Her Secrets & Mine - Chapter Fifty Three

Anna hopped out of the car at the drive-in movies and ran off to find her friends. “Come back when the movie starts!” Mama called. It was a humid summer night and my clothes were sandwiched between my damp body and the leather seats of the car.

“This was a good idea, Addy.” Father was looking at me through the rear view mirror. “I haven’t been to a drive-in movie in years!”

“We come all the time.” I said smugly. He could have easily come with us before.

“Want some popcorn?” Mama unbuckled her seat belt and pulled cash from her purse in the floorboard.

“Sure.” Father nodded, ignoring my rude comment.

The sun was just a memory of golden light at the bottom of the horizon and the mosquitoes were preparing themselves for their evening feast. I waited silently in the backseat for Mama to return with our popcorn and drinks. I was tired of Father trying to talk to me, and slid to the other side of the car so that he couldn’t see me in his mirror.

Just as Mama’s head bobbed back between the sea of cars, Father said, “Addy, why can’t you try to like me?”

“Why should I?” I suddenly wished that I had a group of friends to run off with.

“I’m the only Daddy you’ll ever have.” Father’s voice sounded sad.

“Thank goodness for that.” I showed no mercy. “I couldn’t handle more than one.”

“Here take this!” Mama shoved popcorn in through the open window. “My hands are full.” Father took each item from her, handing me popcorn and a drink politely.

“Thanks.” I mumbled.

It was finally dark enough for the movie to start and Anna was nowhere to be found. Mama asked me to go find her and I begrudgingly did as I was told. It wasn’t easy being fifteen. I had more bad moods than good ones. I headed out, dodging people in lawn chairs, not meeting anyone’s eyes, and half-heartedly looking for my little sister.

“Addy!” Anna spotted me first. “Come over here!” She was sitting on picnic tables wrapped up in some teenage boy’s arms.

“Mama wants you to come back to the car.” I froze, not stepping any closer to the group.

“What if I say no?” she asked, the group collectively laughed.

“I don’t know.” I felt self-conscious.

“Tell them I said no.” Anna smiled brightly, she obviously felt cool. “I’ll watch the movie from here.”

“Okay.” I headed back, climbed in the car, and cried. Not only did I have a Father who I hated, but I had a sister who embarrassed me just for the hell of it.

“Where is Anna?” Father turned around in his seat.

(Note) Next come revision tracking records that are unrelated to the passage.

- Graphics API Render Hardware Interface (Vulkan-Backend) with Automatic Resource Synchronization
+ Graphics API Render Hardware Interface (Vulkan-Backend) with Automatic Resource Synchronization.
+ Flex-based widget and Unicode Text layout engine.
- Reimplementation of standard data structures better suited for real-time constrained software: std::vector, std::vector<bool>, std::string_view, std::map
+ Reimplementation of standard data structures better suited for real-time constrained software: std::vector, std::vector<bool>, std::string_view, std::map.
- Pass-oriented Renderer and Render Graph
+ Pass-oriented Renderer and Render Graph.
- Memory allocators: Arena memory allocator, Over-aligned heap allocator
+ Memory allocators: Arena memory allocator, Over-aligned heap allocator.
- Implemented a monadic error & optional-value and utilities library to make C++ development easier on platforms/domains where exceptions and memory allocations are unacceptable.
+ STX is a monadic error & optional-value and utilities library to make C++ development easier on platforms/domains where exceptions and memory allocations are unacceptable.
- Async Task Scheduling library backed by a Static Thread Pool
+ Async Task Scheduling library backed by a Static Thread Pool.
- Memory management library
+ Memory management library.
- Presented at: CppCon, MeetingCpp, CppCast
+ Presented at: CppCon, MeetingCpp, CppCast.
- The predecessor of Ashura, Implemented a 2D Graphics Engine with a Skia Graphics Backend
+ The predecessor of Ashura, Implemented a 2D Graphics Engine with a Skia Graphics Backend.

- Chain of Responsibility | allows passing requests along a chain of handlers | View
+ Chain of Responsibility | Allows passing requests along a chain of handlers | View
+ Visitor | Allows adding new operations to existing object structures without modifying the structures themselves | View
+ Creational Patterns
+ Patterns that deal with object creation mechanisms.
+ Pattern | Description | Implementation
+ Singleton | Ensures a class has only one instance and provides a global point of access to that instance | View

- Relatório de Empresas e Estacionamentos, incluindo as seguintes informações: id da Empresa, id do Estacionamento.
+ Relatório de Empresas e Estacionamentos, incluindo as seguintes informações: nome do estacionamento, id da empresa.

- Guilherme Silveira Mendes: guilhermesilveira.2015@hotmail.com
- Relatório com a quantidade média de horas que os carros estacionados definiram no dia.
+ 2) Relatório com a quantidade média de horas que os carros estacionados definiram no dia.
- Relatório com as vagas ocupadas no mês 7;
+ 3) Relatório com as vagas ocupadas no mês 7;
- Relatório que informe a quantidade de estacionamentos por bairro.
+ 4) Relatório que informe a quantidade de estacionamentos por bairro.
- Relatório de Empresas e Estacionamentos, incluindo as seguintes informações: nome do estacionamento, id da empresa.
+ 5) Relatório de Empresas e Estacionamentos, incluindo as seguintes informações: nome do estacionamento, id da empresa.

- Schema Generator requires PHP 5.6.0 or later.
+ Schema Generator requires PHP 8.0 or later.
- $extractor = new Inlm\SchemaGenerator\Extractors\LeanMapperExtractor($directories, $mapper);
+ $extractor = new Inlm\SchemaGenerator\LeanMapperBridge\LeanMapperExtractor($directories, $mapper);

I swiped a tear away and shrugged.

“I’ll go get her.” He returned not two minutes later with her, and even though I didn’t like him, I was glad to see that he had handled the situation.

Anna shot me a dirty look, leaned her head on the door, and went to sleep. She was a waste of a perfectly good movie ticket. I sat in silence as Mama leaned her head on Father’s shoulder and swooned over Harry Connick, Jr. in Hope Floats.

“Did you like the drive-in?” I asked Father as Mama headed through the crowd to use the bathroom before we headed home.

“I did. I haven’t been in years.” Father seemed surprised that I was talking to him.

“I like it too.” Something about watching a movie under the stars appealed to me.

“Next time we should bring lawn chairs.” Next time? I doubted he would go again, especially after realizing that we always picked chick flicks.

“Mosquitoes.” I reminded him. Mama didn’t just get mosquito bites like normal people, but she got bumps the size of quarters that didn't go away for weeks. For some reason they loved her, she blamed it on having sweet blood.

“Oh.” And with that we had said all we could say. It was the longest conversation we managed to have without fighting in three years. We waited in silence on Mama to return from the restroom.

I didn’t want him to think I liked him just because I had a conversation with him, so just before Mama climbed in, I said “Too bad Maria couldn’t come. I’m sure she’d love for you to take her sometime.” Father looked down, and I knew that I had gotten him good. He would spend the next thirteen years paying for his mistakes, I would make sure of it.

“Ahh much better!” Mama got back in the car and smiled back at me. I smiled at her too, I would take a million more low blows at Father if it meant making him pay for cheating on Mama. She was worth it.